▸ **Problem requirements**:
Please, without any pictures, set down exactly the part of the listing below that opens with the line containing "text: three ->" and closes with the line containing "background: #c4b5fd ->".

▸ **Data listing**:
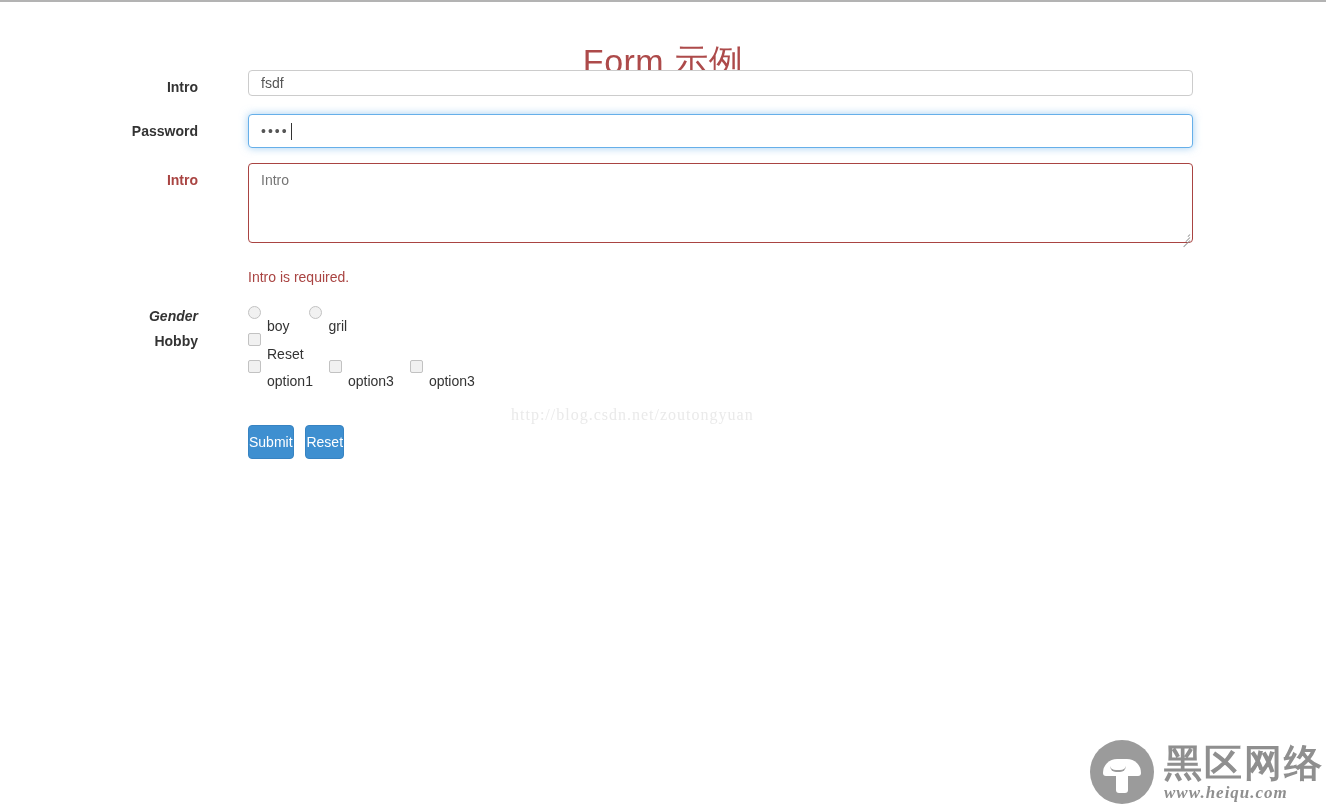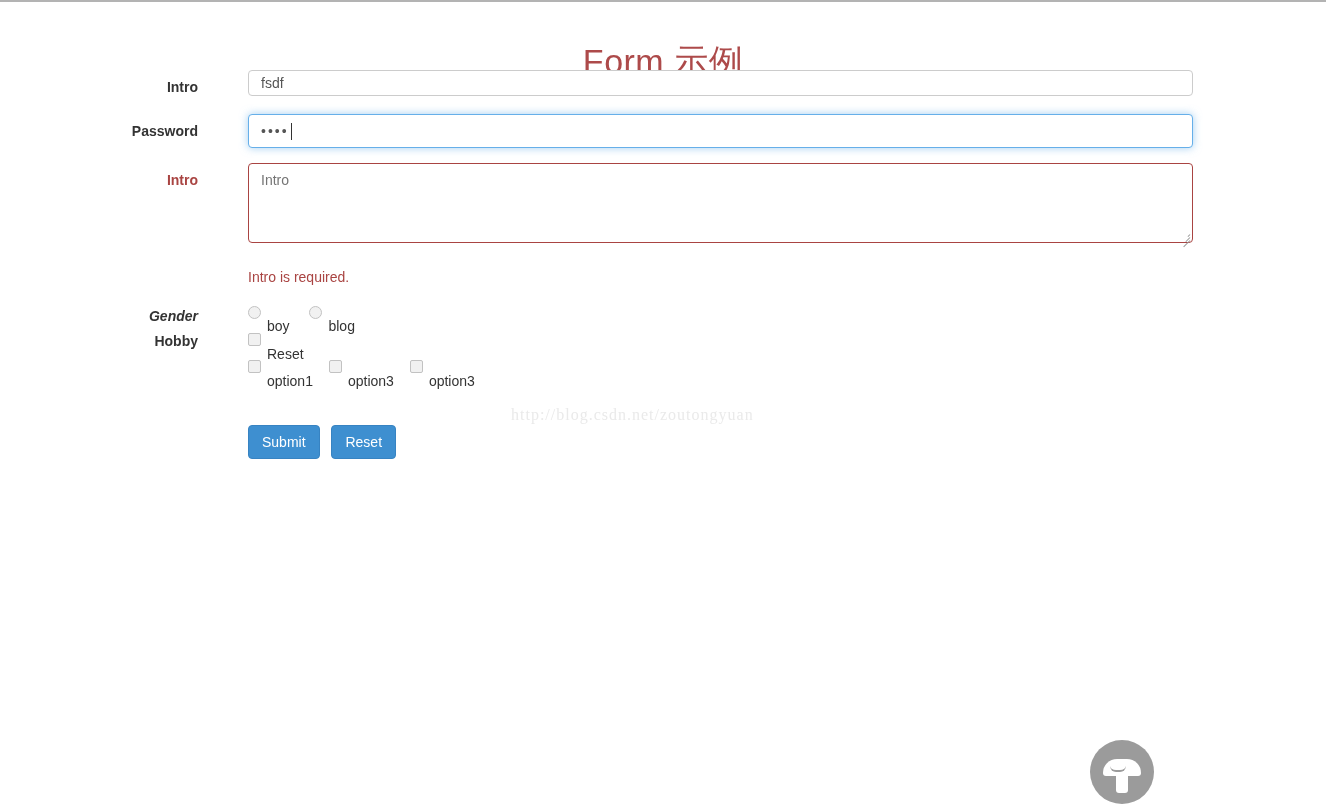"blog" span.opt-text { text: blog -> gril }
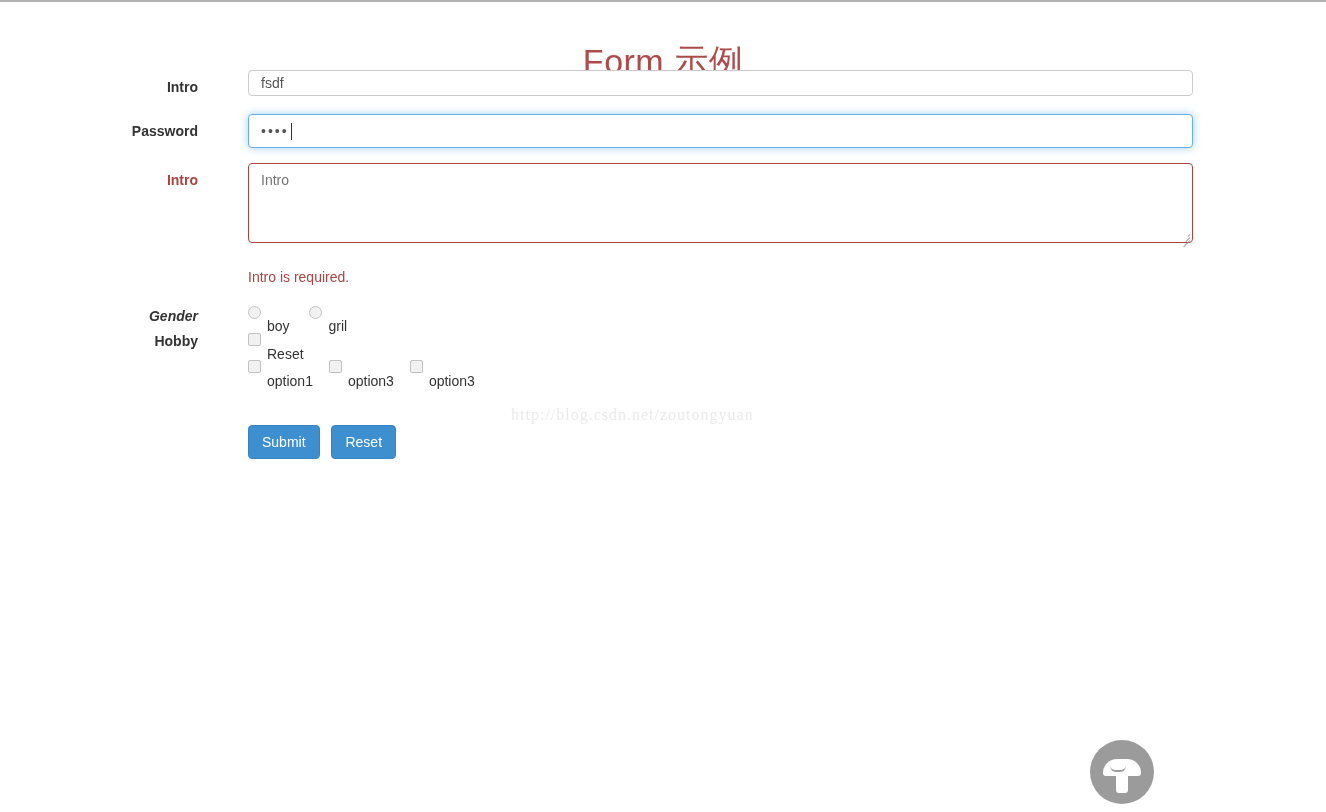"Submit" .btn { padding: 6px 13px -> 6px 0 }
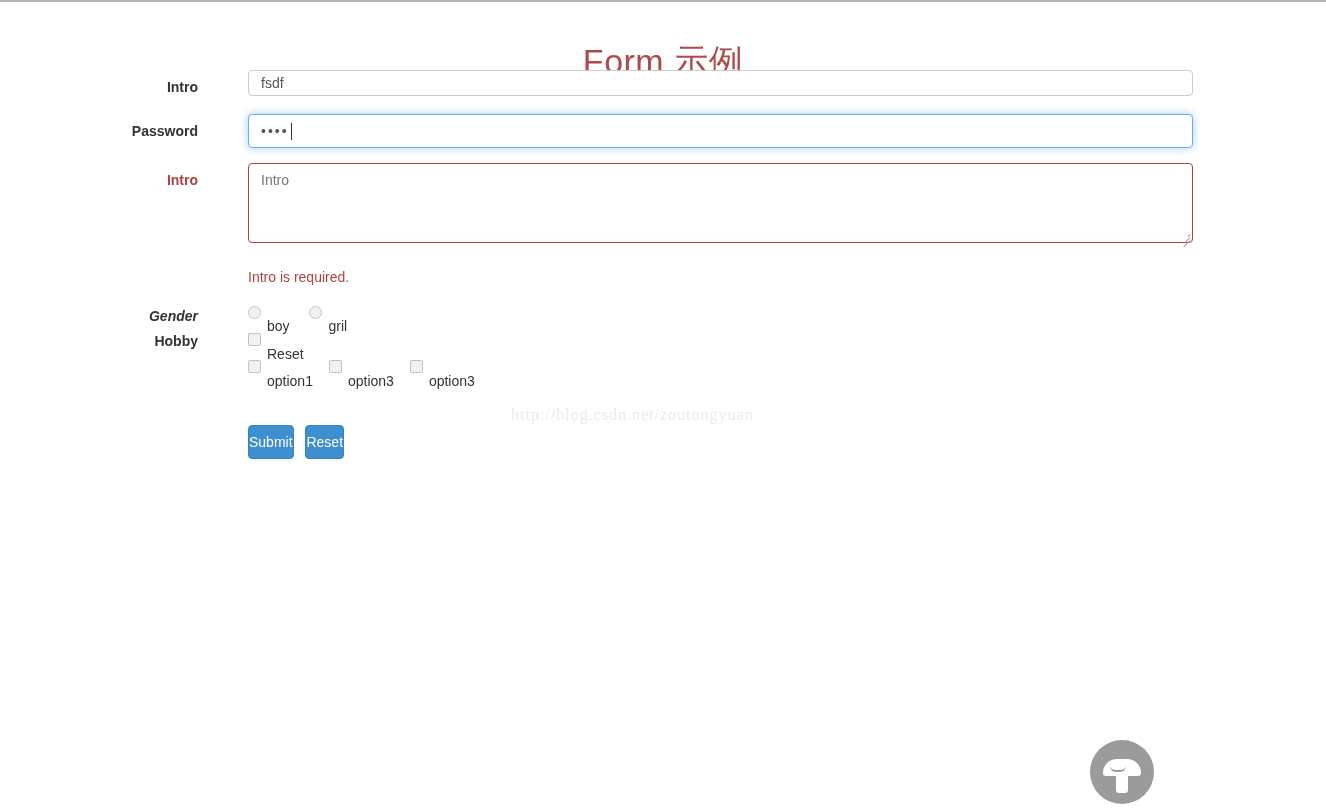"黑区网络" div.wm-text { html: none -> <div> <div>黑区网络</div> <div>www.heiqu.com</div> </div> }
---
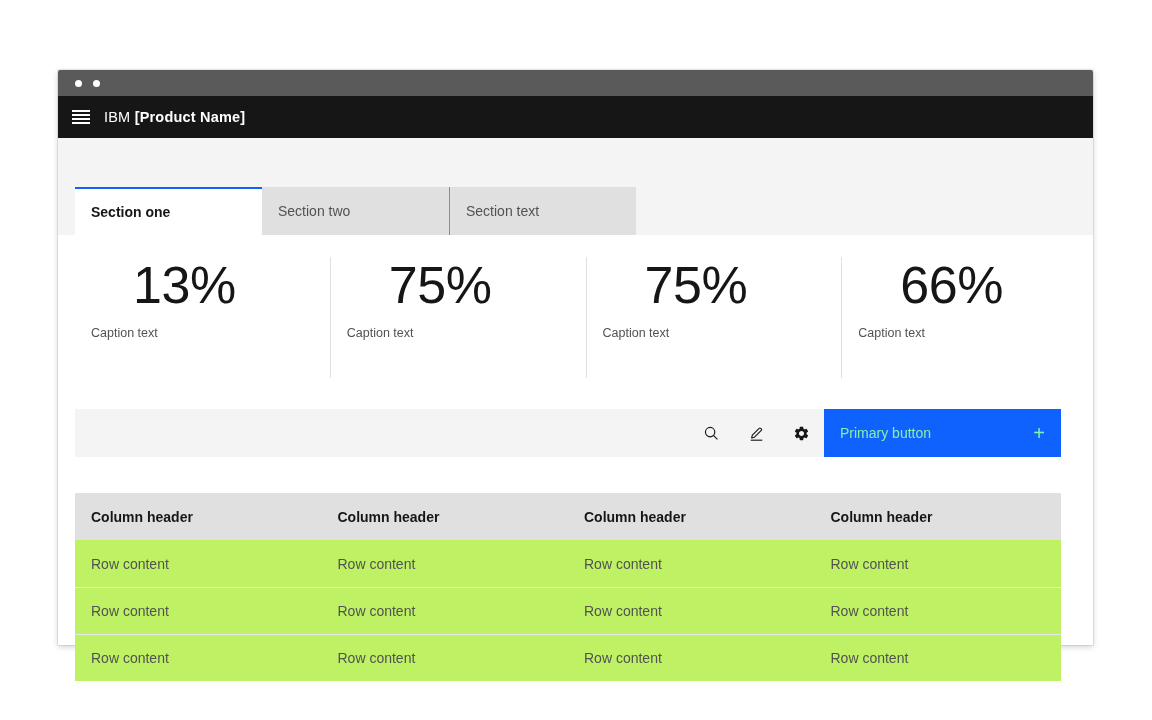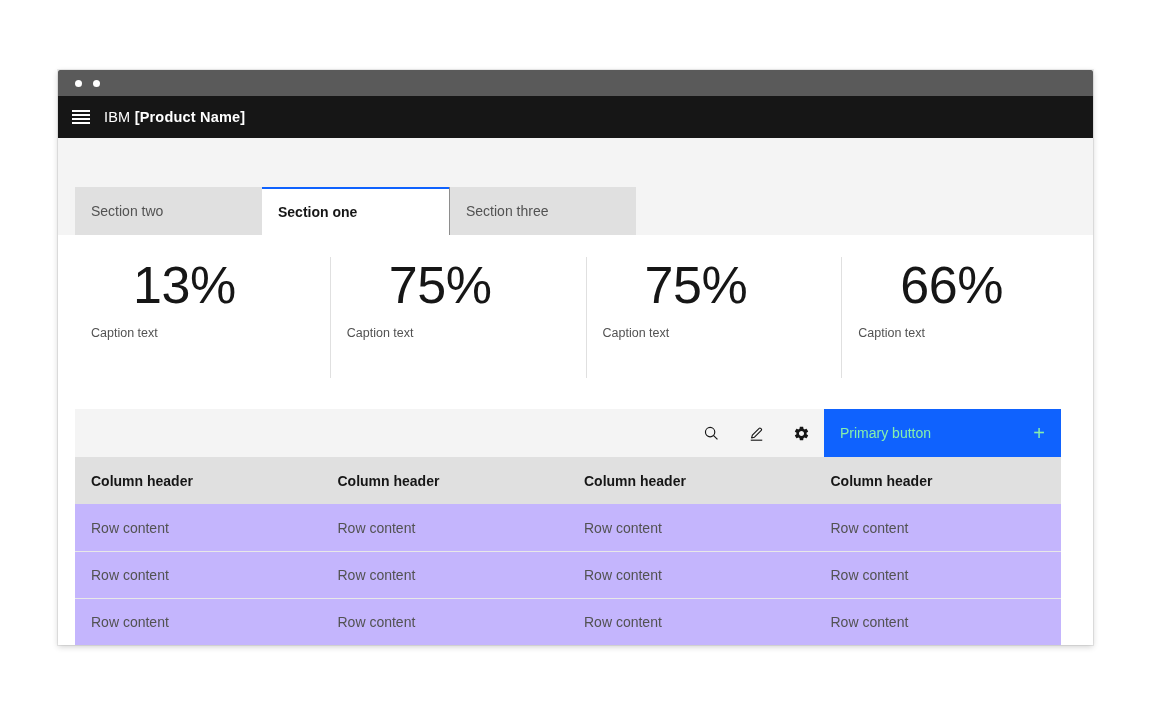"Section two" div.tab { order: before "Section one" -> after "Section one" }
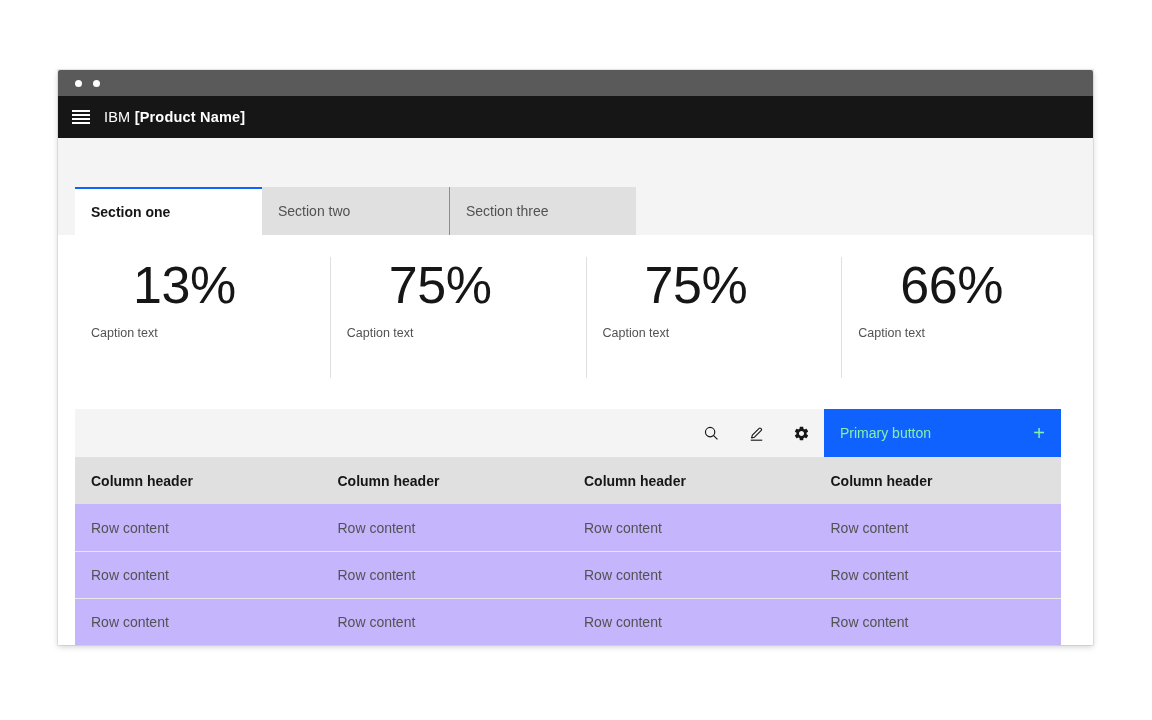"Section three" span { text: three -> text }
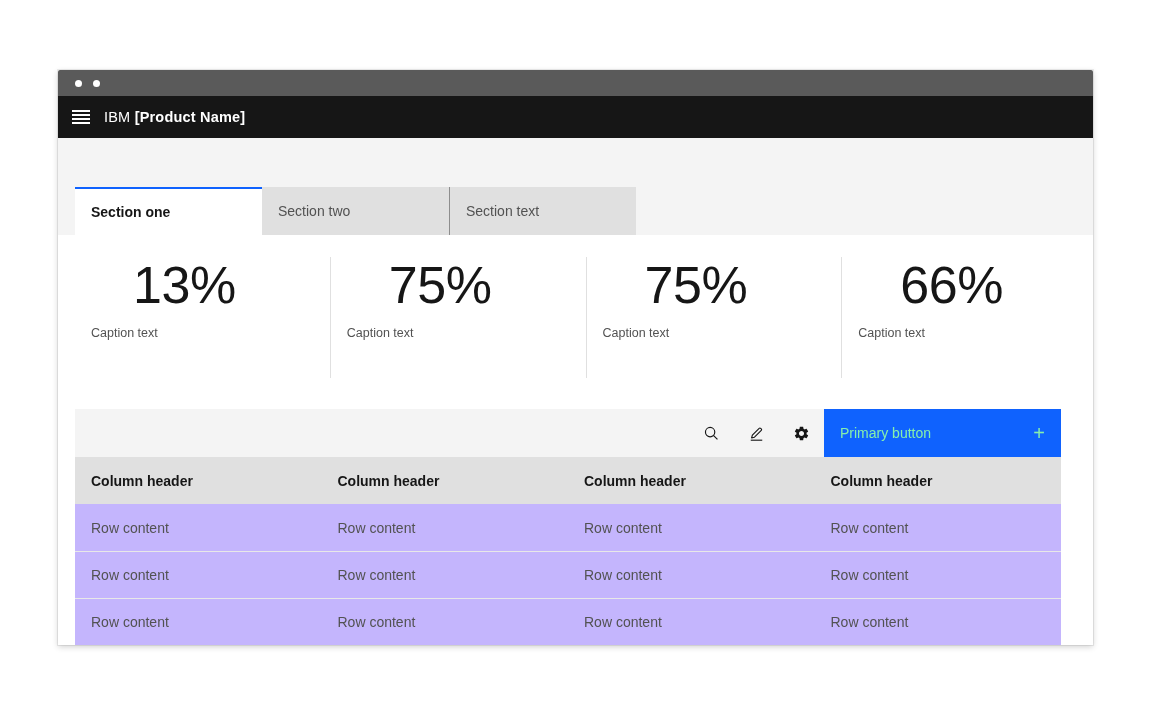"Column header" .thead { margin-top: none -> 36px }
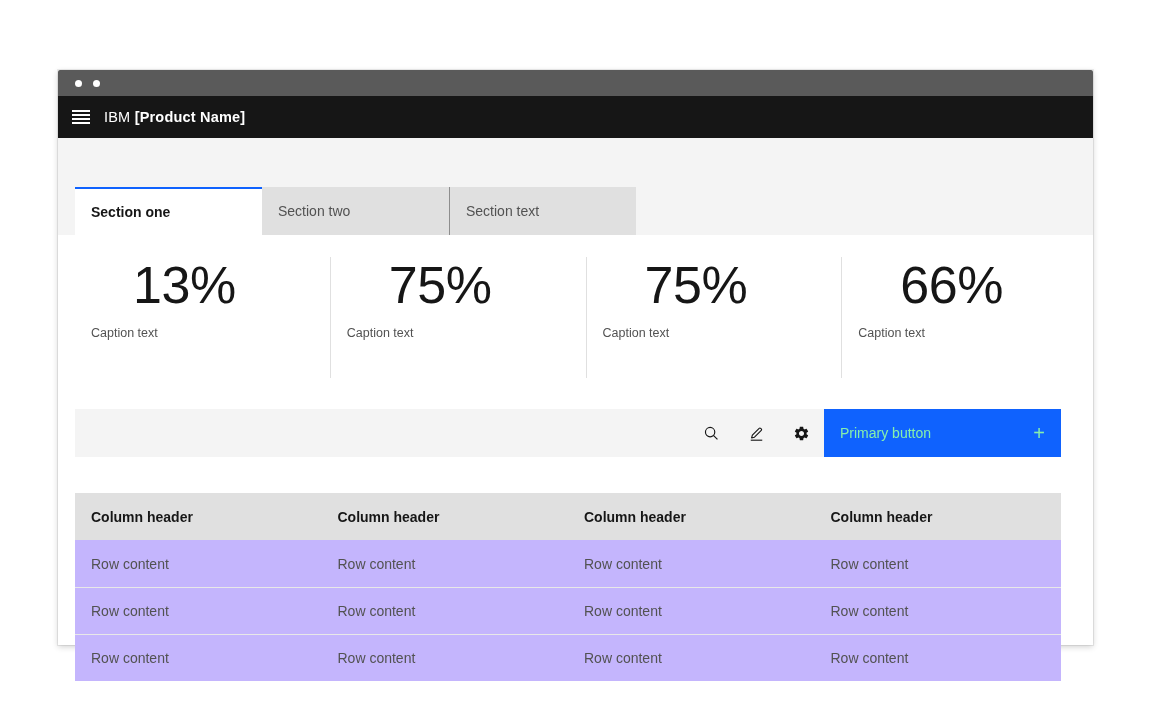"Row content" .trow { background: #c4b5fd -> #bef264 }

▸ **Solution for this exercise**:
"Section three" span { text: three -> text }
"Column header" .thead { margin-top: none -> 36px }
"Row content" .trow { background: #c4b5fd -> #bef264 }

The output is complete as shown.